Mr. Harvey said that nationally the unions reasonably wanted to know what would be the end product and what the health service would look like in a few years – numbers, structures. There were significant changes flagged. He congratulated Dr. Ambrose McLaughlin on his new appointment as Secretary General and felt from his past personal and very positive knowledge and experience of Dr. McLaughlin that he would certainly bring a new and positive dynamic to the health service. Mr. Harvey also congratulated Barry O Brien on his appointment as National Director of HR indicating that this appointment was very well received throughout the service. Locals in Cork were very familiar with Mr. O Brien’s profile and strengths and the national service will gain hugely from his personal style and great skills.
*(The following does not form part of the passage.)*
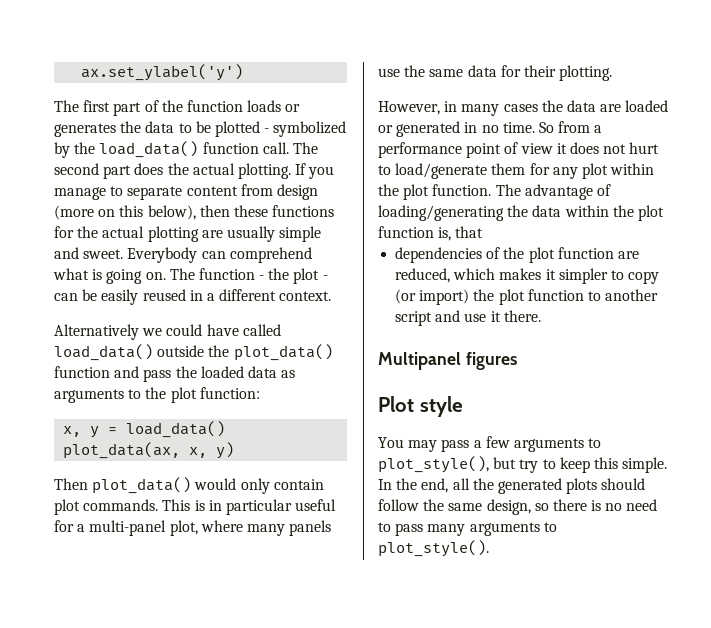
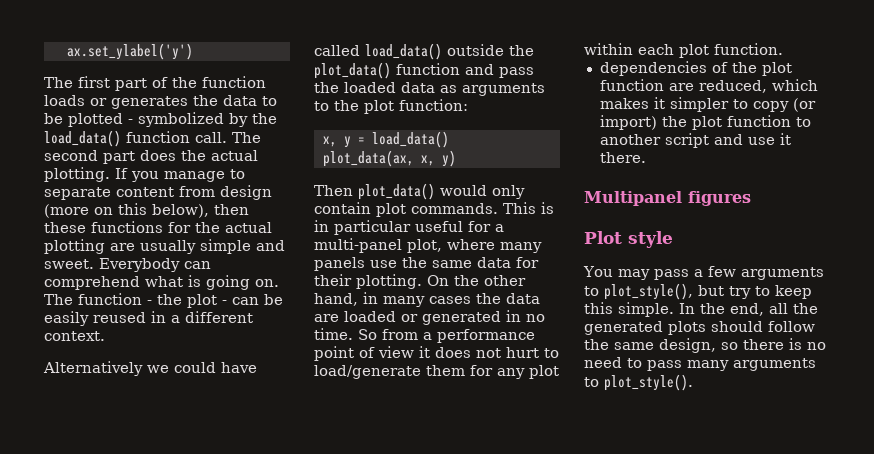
[378,101,440,115] // However, -> [427,275,526,286] [314,293,358,306] On the other hand,
[378,184,399,196] the -> [638,44,674,55] each
[495,184,611,200] [378,205,664,221] [378,226,484,241] The advantage of loading/generating the data within the plot function is, that -> (783, 49) none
He said that the future of the Croke Park Agreement was influenced by the Government, the Minister, the media, the public, the unions and what he called the 100,000 “ambassadors” who worked in the health service.

“Much has been achieved in the health service including reforms associated with the Clinical Programmes, the reductions in WTEs, the increase in shared services and re-deployments. Hundreds of millions have been saved in the health services. And the background music for a lot of this is ‘Croke Park’ and the co-operation forthcoming from the unions.”

Capturing this entire story in the right form is one of the most difficult challenges. On the one hand there is so much that can be told. On the other how to aggregate the information, how to relate it on in digestible bite sizes is the challenge. Too often, the health service has difficulty getting coverage of good news stories so this is also a ‘nut to crack’.

In concluding remarks: “The big issues going forward still gravitate around finance, staffing numbers and activity.  Clarity with regard to structures is vital. Unions would be very concerned with risks of unstructured downsizing.  No doubt there will be interdisciplinary debates, concerns about any gravitational pull towards possible outsourcing, public perception issues among many other themes.

“The Government spokespersons seem happy that Croke Park is delivering in a climate of industrial peace. What is vital is that Croke Park continues to deliver.”

HMI President, Mr. Richard Dooley said that the HSE National Service showed many many Croke Park deliverables and when you peeled it back and went into each service areas there were actually many more.  “We are doing much more than people realise but we need to improve our means of communicating it,” he said.